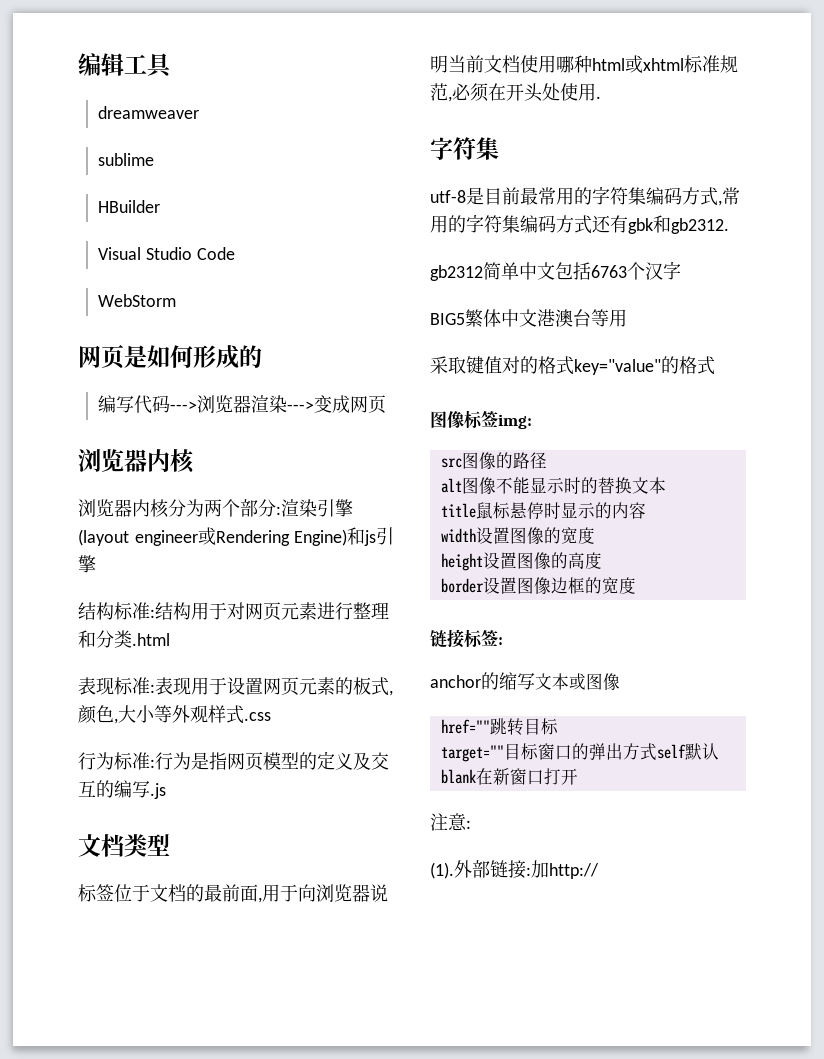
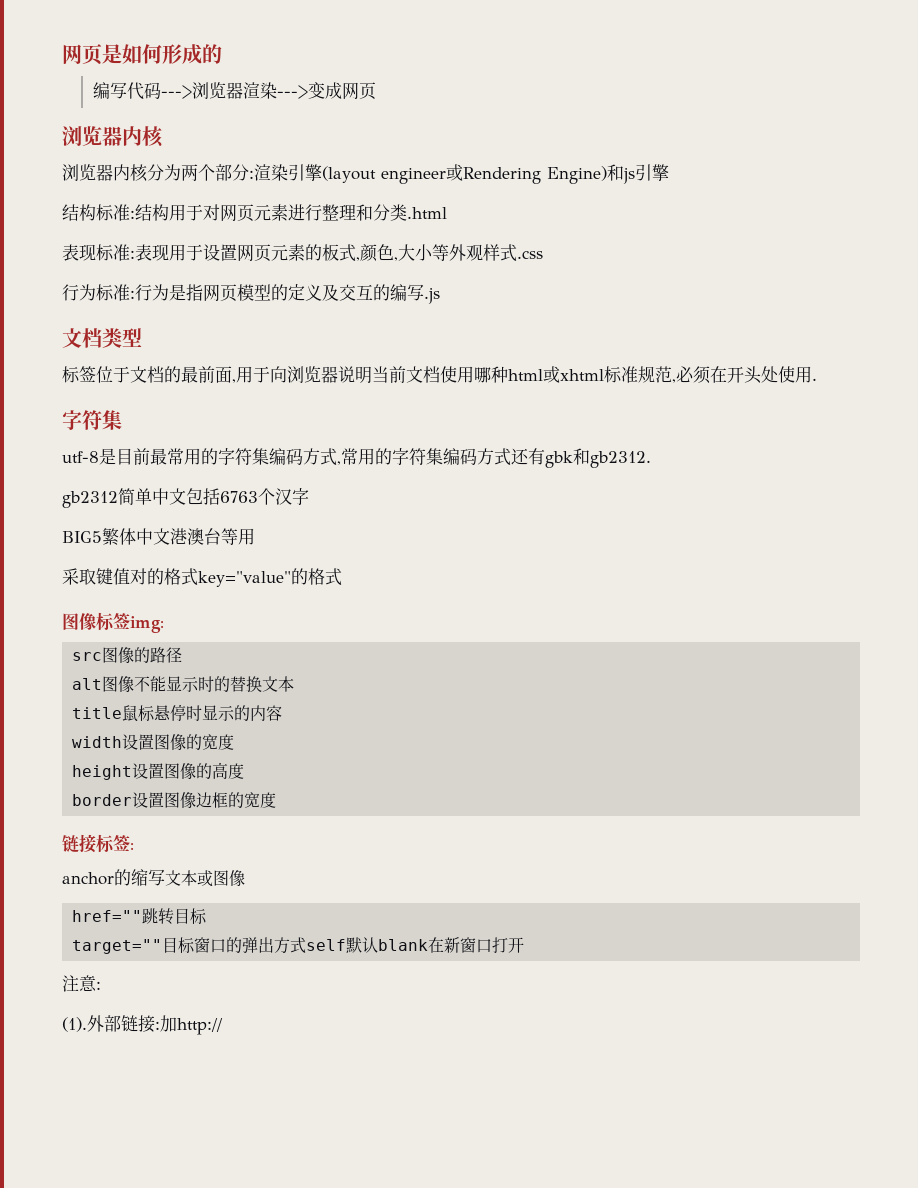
[78,53,173,78] [98,106,200,119] [98,153,155,166] [98,200,161,213] [98,247,235,260] [98,294,177,307] 编辑工具 // dreamweaver // sublime // HBuilder // Visual Studio Code // WebStorm // -> (62, 54) none

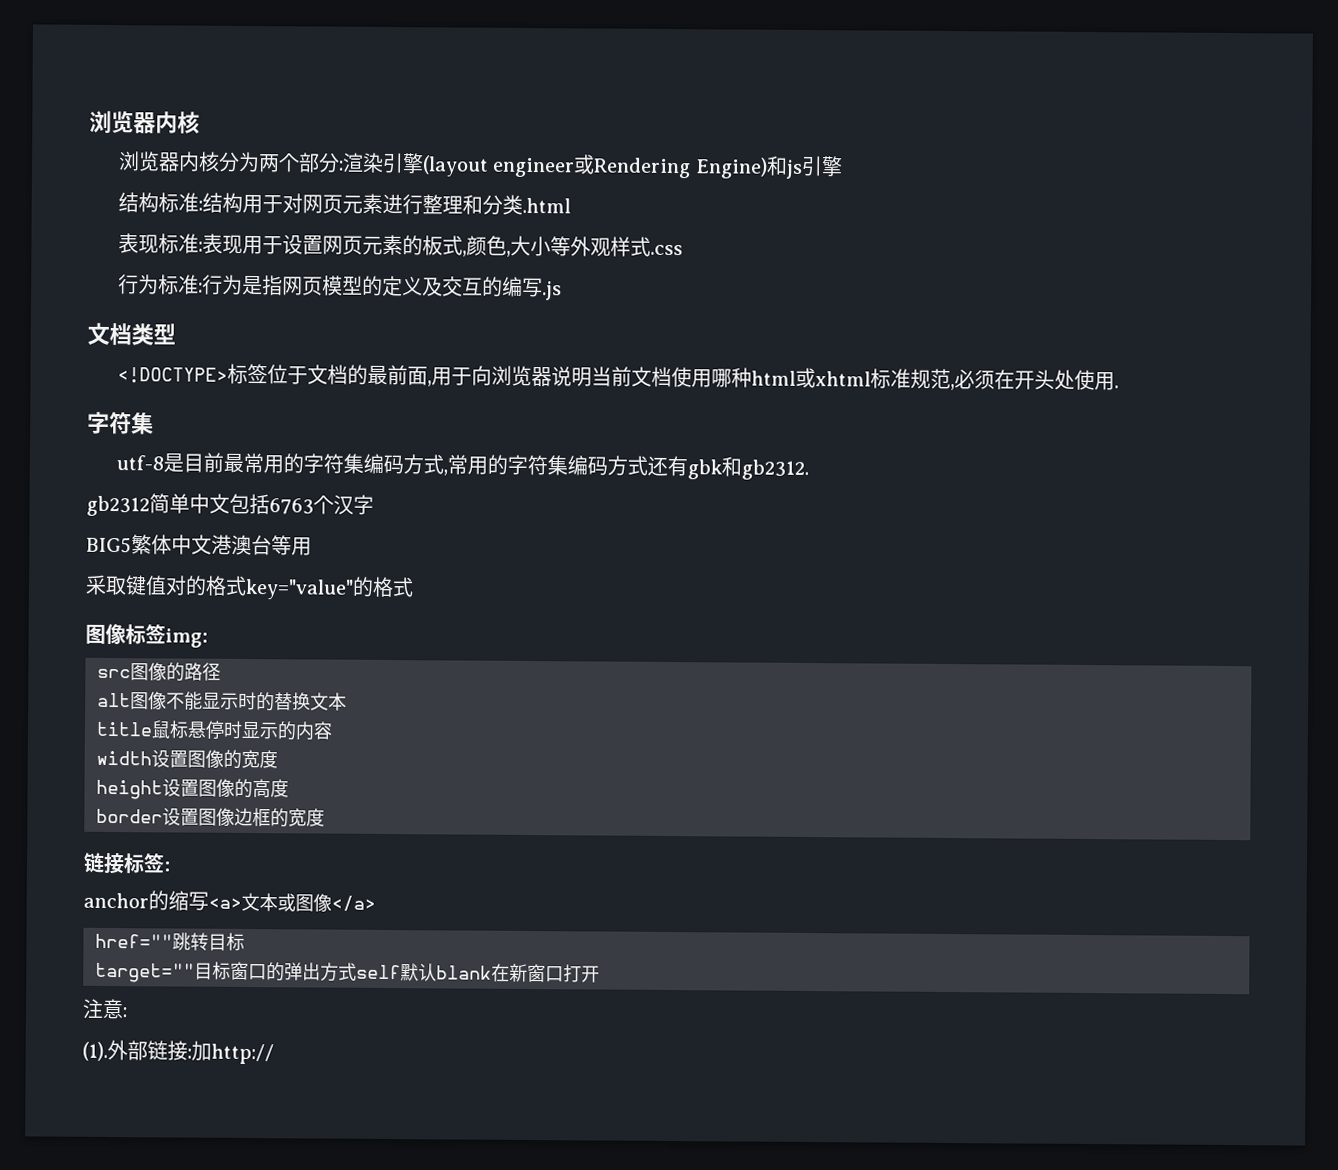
[62,44,222,65] [92,82,376,100] 网页是如何形成的 // 编写代码--->浏览器渲染--->变成网页 // -> (89, 122) none
(142, 337) none -> [116,367,228,384] <!DOCTYPE>
(165, 877) none -> [208,897,242,909] <a>
(245, 878) none -> [331,895,376,912] </a>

________

▶ Exercise requirements:
Quote in full the listing given above; the images are to be left out.

▶ Task response:
[78,53,173,78] [98,106,200,119] [98,153,155,166] [98,200,161,213] [98,247,235,260] [98,294,177,307] 编辑工具 // dreamweaver // sublime // HBuilder // Visual Studio Code // WebStorm // -> (62, 54) none

[62,44,222,65] [92,82,376,100] 网页是如何形成的 // 编写代码--->浏览器渲染--->变成网页 // -> (89, 122) none
(142, 337) none -> [116,367,228,384] <!DOCTYPE>
(165, 877) none -> [208,897,242,909] <a>
(245, 878) none -> [331,895,376,912] </a>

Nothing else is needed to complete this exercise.